(Task directions) From the entries that follow, copy exactly the lines beginning at the line holding "such as AIS" and continuing through the line holding "of\r from a udp stream.".

(Input data)
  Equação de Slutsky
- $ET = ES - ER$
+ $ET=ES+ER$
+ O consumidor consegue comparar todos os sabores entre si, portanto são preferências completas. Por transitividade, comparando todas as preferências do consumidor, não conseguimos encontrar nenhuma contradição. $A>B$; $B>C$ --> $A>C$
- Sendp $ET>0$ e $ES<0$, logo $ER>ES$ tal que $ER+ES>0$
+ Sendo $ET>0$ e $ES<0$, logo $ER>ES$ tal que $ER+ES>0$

---

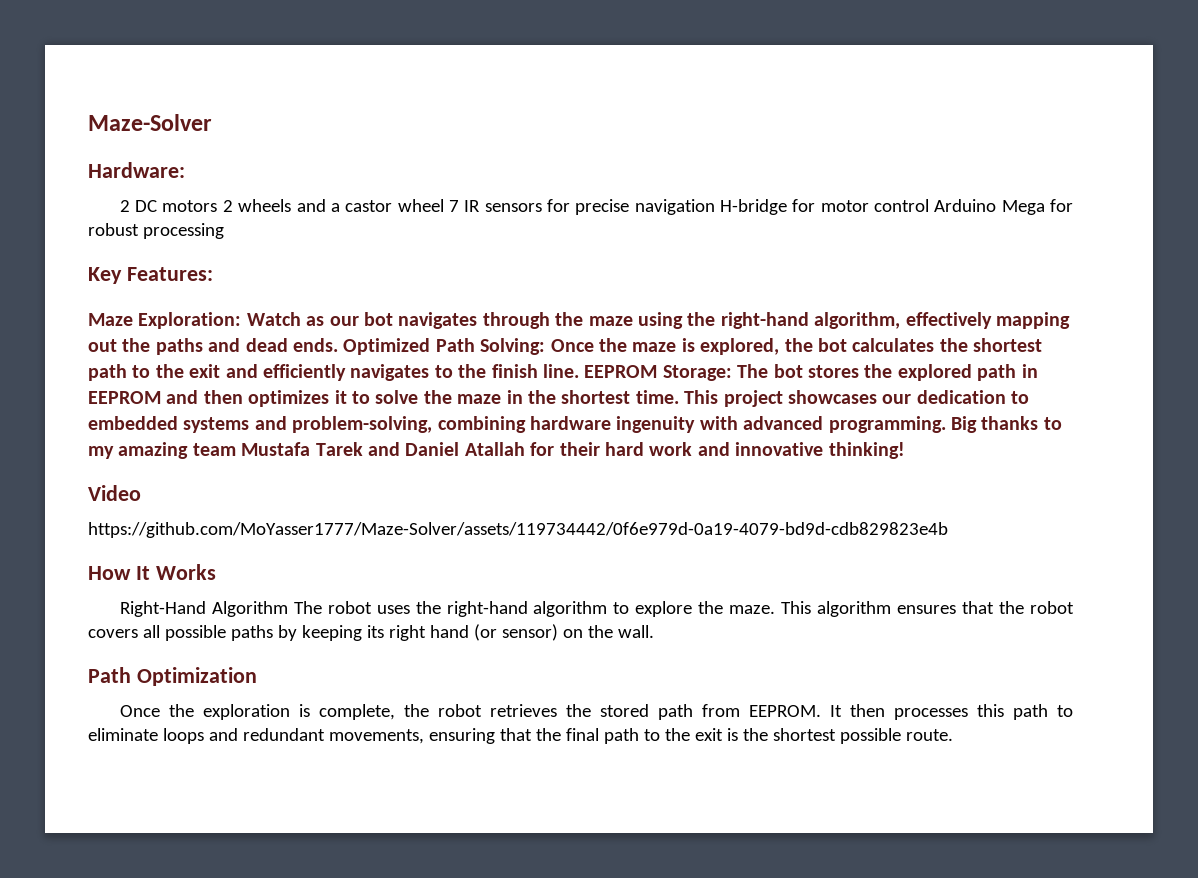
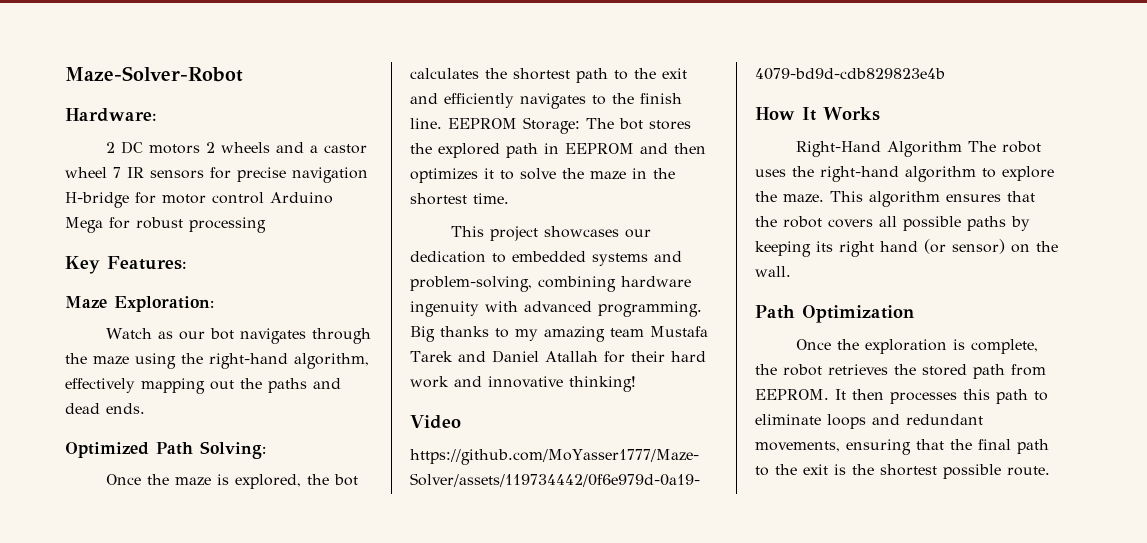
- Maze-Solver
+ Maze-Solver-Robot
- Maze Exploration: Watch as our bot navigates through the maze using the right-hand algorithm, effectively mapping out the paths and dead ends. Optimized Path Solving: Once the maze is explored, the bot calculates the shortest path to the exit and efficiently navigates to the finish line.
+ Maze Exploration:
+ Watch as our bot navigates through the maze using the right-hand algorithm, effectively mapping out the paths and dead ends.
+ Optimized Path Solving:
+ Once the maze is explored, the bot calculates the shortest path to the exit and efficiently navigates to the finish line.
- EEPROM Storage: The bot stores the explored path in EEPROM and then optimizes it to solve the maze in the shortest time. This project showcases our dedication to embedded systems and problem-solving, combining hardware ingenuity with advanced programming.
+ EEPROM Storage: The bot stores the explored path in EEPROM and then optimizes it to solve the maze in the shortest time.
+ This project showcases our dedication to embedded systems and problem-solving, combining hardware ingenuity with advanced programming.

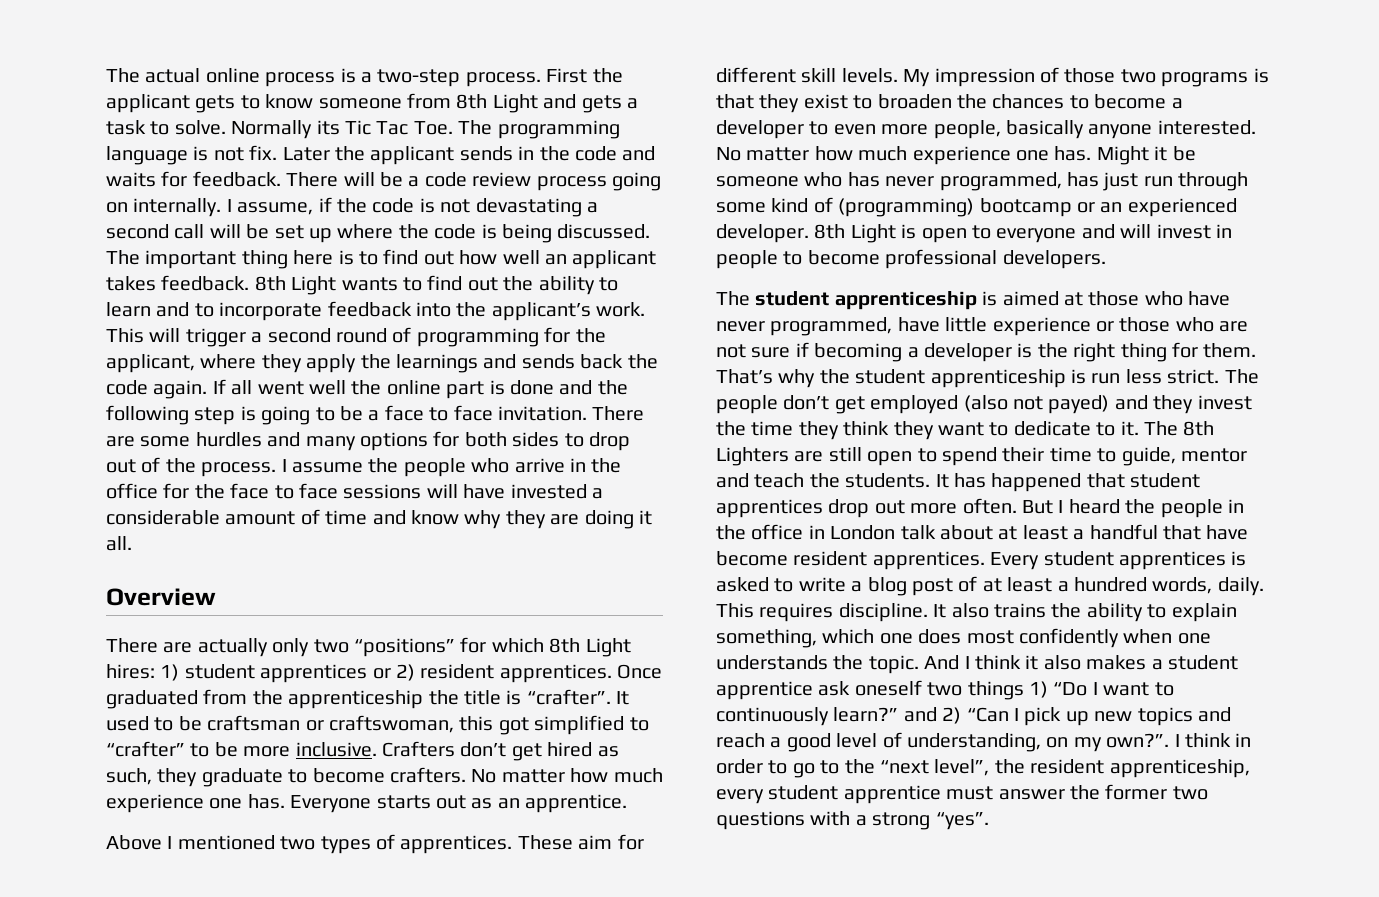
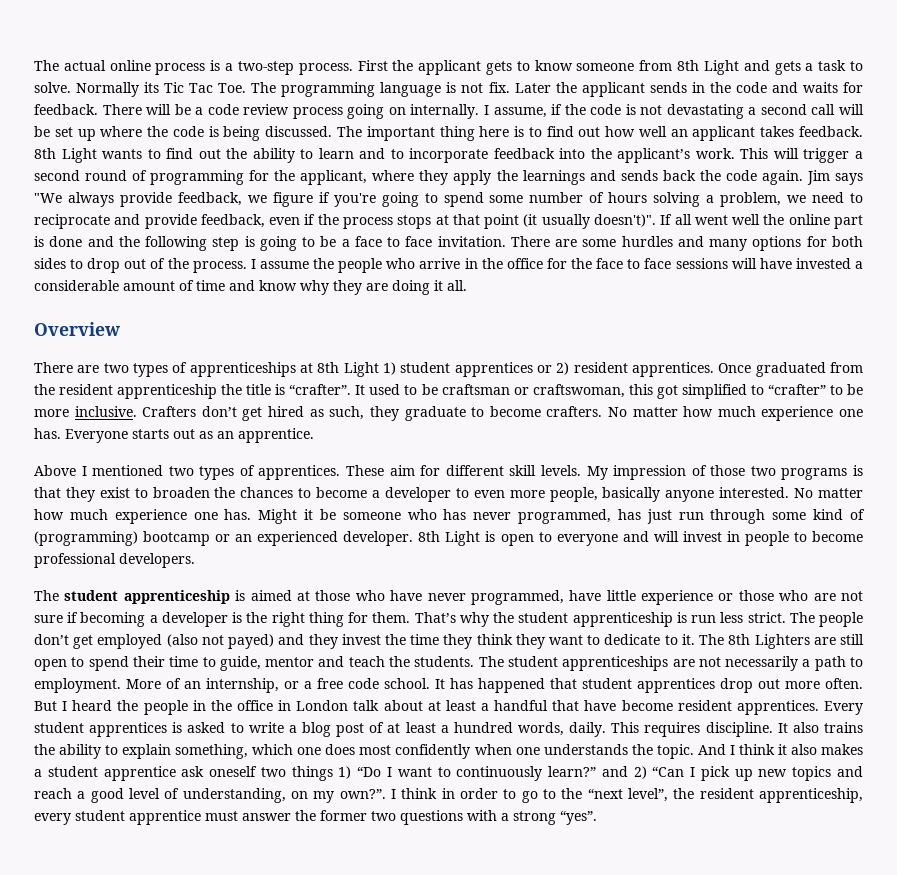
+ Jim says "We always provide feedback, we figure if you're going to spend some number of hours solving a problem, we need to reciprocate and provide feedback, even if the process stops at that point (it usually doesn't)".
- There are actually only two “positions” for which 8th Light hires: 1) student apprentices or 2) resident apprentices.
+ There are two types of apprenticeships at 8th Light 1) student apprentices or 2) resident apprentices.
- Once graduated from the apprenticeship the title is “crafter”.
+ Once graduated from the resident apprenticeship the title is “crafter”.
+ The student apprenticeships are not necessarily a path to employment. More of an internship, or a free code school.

* * *

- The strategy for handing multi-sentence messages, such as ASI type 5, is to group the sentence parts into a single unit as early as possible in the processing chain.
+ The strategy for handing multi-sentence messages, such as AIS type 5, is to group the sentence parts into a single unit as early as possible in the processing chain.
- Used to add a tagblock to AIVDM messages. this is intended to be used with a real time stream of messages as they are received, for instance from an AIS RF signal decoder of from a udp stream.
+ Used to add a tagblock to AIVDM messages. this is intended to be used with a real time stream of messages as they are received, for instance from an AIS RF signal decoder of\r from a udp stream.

(Answer area)
+ The strategy for handing multi-sentence messages, such as AIS type 5, is to group the sentence parts into a single unit as early as possible in the processing chain.
- Used to add a tagblock to AIVDM messages. this is intended to be used with a real time stream of messages as they are received, for instance from an AIS RF signal decoder of from a udp stream.
+ Used to add a tagblock to AIVDM messages. this is intended to be used with a real time stream of messages as they are received, for instance from an AIS RF signal decoder of\r from a udp stream.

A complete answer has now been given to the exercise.